Cloudflare Access not working on sub-sub-domains

mearman · January 9, 2020, 10:06am

Just set up Cloudflare Access and it’s working very nicely but only for one access policy.

On Cloudflare I have SSL/TLS mode to full, redirect to HTTPS enabled and HSTS on.

So, I have proxied A records for a.domain.com, a.a.domain.com, b.a.domain.com and c.a.domain.com all pointing at primary-ip.

I originally had the sub-sub domains as CNAME records pointing at a.domain.com with a wildcard but I’ve moved to explicitly defining the records, to remove any possible issues.

Now, I have Access policies for a.mydomain.com as well as the sub-sub domains.

At primary-ip I have Nginx Proxy Manager generating Let's Encrypt certs for the sub and sub-sub domains individually, enforcing SSL and redirecting the traffic to my internal devices.

To the crux of my issue. For some reason Cloudflare Access works perfectly on a.domain.com but on *.a.domain.com I don’t even get directed to the authentication page and Chrome gives me ERR_SSL_VERSION_OR_CIPHER_MISMATCH.

I’ve pinged the *.a.domain.com sub-sub-domains and they are being proxied… So I’m stumped as to what is wrong…

domjh · January 9, 2020, 10:38am

Hi @mearman,

This looks to me to be an SSL/TLS issue rather than an issue with Access.

mearman · January 9, 2020, 10:39am

Hmm, but that wouldn’t explain why I’m not getting direct to the Access authentication page on the sub-sub domains would it?

mearman · January 9, 2020, 10:41am

Also the certificates for a.domain.com and the *.domain.com domains are being generated exactly the same way.

Just for clarity, I’m not trying to generate a wildcard certificate. Just several sub-sub-domain certificates.

domjh · January 9, 2020, 10:53am

Are you using Cloudflare’s Universal SSL certificate, or a dedicated certificate? The Universal or $5 dedicated certs only cover *.domain.com, not *.sub.domain.com. So I would not expect

to work.

If you are redirecting to HTTPS, I believe the SSL error will occur before Access kicks in.

mearman · January 9, 2020, 11:17am

I’m generating specific sub-sub-domain certificates on the host. Not wildcard certificates.

domjh · January 9, 2020, 11:19am

Which is fine, and you do need the certs on your server, but that doesn’t affect the certificate on Cloudflare’s proxies which will only cover *.domain.com unless you have a dedicated certificate.

mearman · January 9, 2020, 11:20am

Hmm, good point.

I’ll push everything up so it’s just sub-domains rather than sub-sub-domains and test.
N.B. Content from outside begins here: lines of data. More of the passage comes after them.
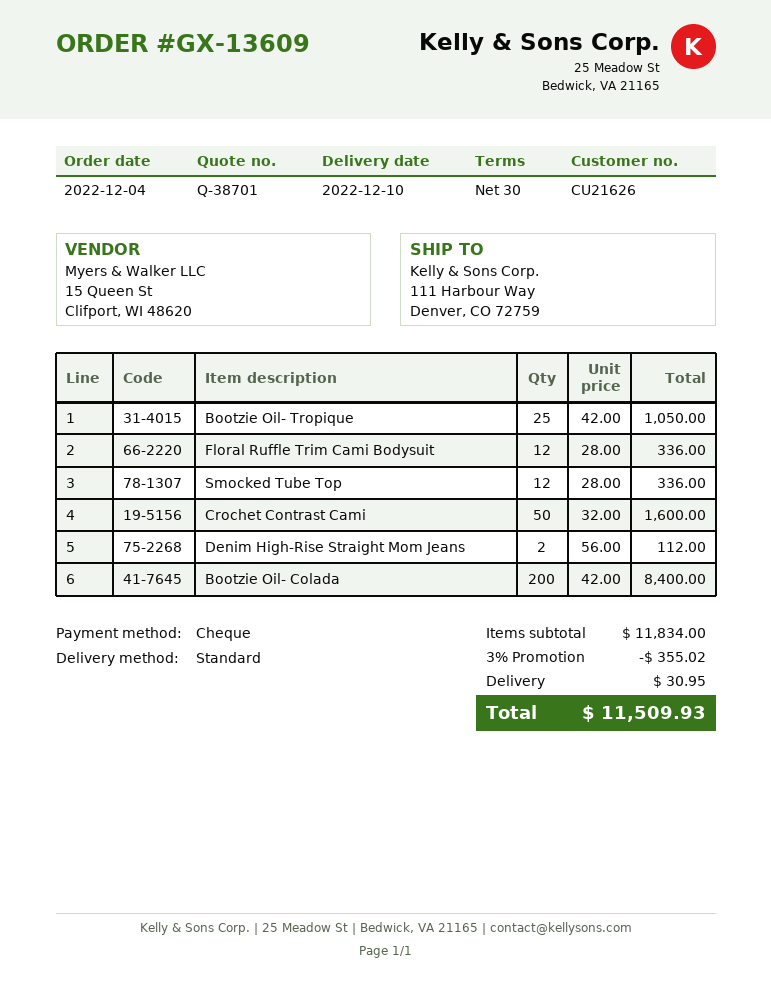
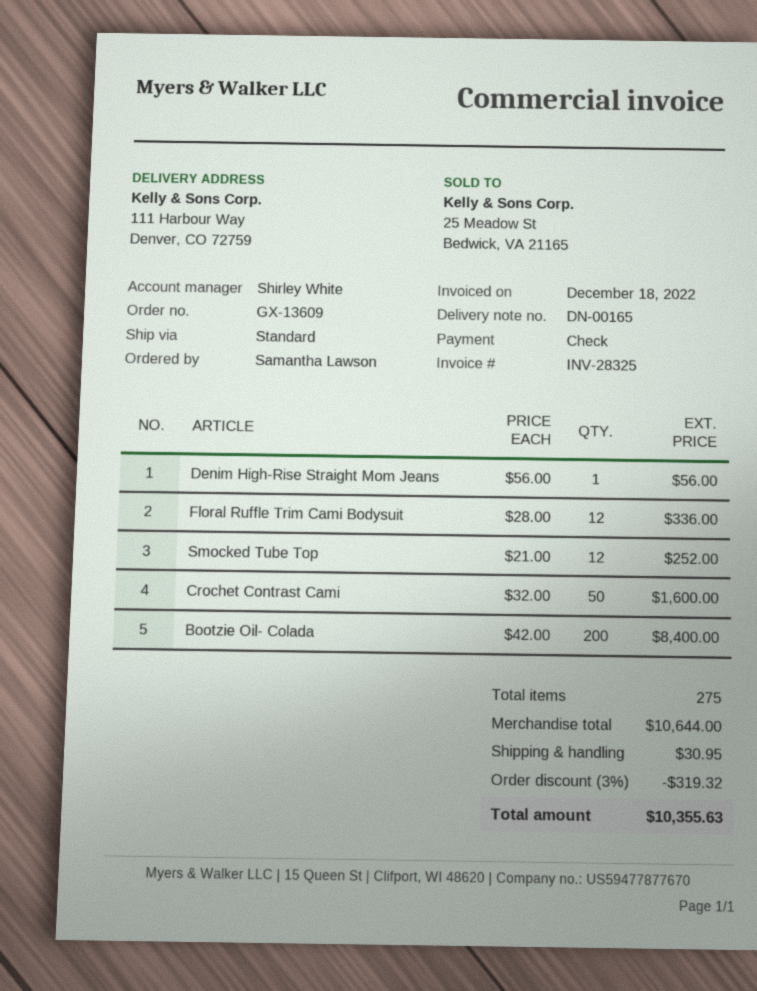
Bootzie Oil- Tropique: 25 x 42.00 = 1050.00 -> none
Smocked Tube Top: 12 x 28.00 = 336.00 -> 12 x 21.00 = 252.00
Denim High-Rise Straight Mom Jeans: 2 x 56.00 = 112.00 -> 1 x 56.00 = 56.00
subtotal: 11834.00 -> 10644.00
discount: 3% = 355.02 -> 3% = 319.32
total: 11509.93 -> 10355.63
mearman · January 9, 2020, 11:51am

Ok, problem solved I think.

Cloudflare SSL/TLS set to flexible but with Always Use HTTPS redirect turned on. Though I may switch that to a page-rule for the subdomains.

Proxied A record for sub.domain.com.
Proxied CNAME records for a, b and c.domain.com that point to sub.domain.com.

Cloudfare Access records set up for a, b, c and sub.domain.com.

NGINX running at sub.domain.com with no SSL which is proxying for a, b, c and sub.domain.com.